▶ Recorded data
============================================================

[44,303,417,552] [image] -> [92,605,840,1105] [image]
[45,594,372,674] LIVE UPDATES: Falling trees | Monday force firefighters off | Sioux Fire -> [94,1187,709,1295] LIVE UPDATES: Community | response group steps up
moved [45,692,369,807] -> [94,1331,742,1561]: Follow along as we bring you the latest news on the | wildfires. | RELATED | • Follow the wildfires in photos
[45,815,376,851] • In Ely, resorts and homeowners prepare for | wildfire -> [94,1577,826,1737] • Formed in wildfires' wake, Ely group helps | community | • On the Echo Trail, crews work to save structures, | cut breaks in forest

============================================================

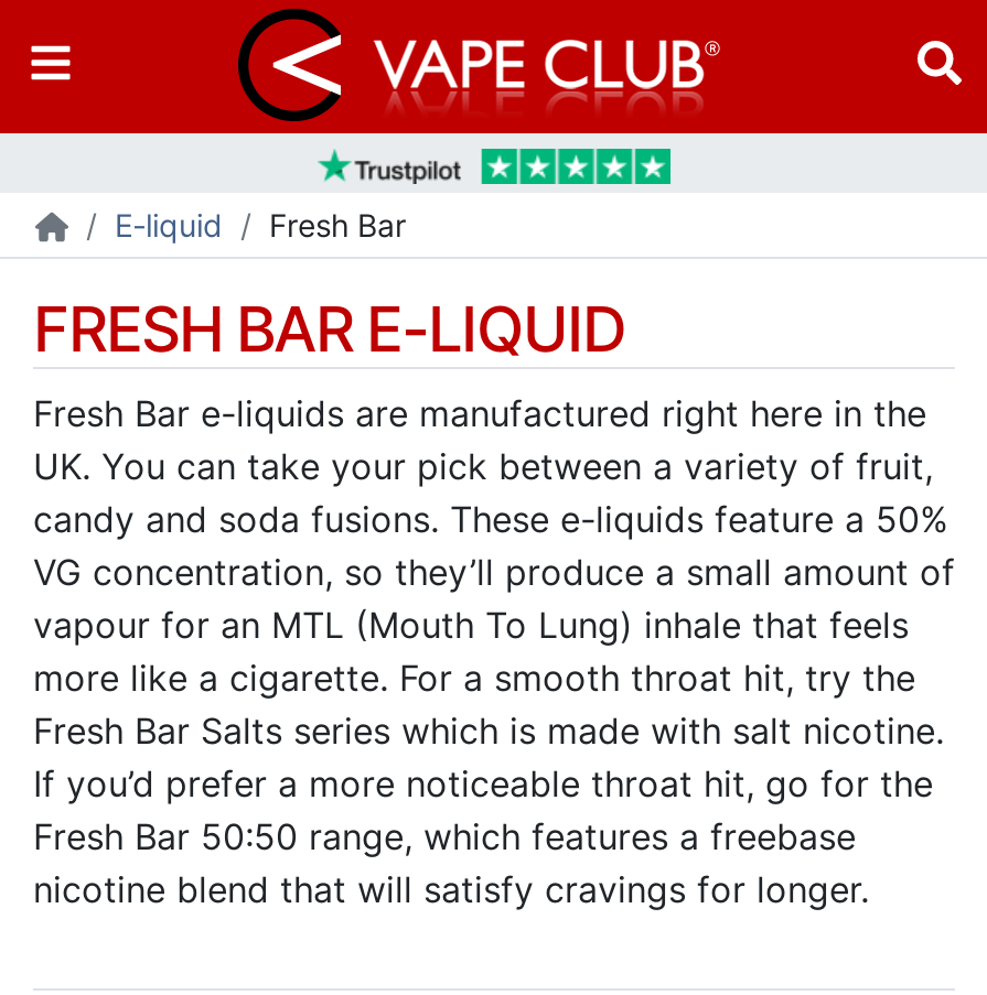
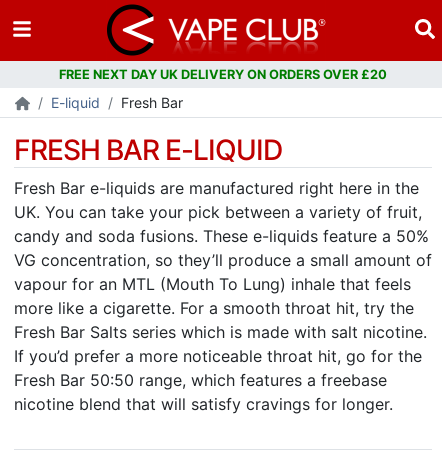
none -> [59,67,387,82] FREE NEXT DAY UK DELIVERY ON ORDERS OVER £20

============================================================

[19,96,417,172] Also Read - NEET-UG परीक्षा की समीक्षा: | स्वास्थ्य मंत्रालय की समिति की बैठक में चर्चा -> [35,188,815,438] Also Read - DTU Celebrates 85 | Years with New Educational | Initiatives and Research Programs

============================================================

▶ Task instructions
Print the lines above from the one with "[44,303,417,552] [image] ->" through the one with "[45,815,376,851] • In", both included, exactly as written and nothing more.

▶ Solution below
[44,303,417,552] [image] -> [92,605,840,1105] [image]
[45,594,372,674] LIVE UPDATES: Falling trees | Monday force firefighters off | Sioux Fire -> [94,1187,709,1295] LIVE UPDATES: Community | response group steps up
moved [45,692,369,807] -> [94,1331,742,1561]: Follow along as we bring you the latest news on the | wildfires. | RELATED | • Follow the wildfires in photos
[45,815,376,851] • In Ely, resorts and homeowners prepare for | wildfire -> [94,1577,826,1737] • Formed in wildfires' wake, Ely group helps | community | • On the Echo Trail, crews work to save structures, | cut breaks in forest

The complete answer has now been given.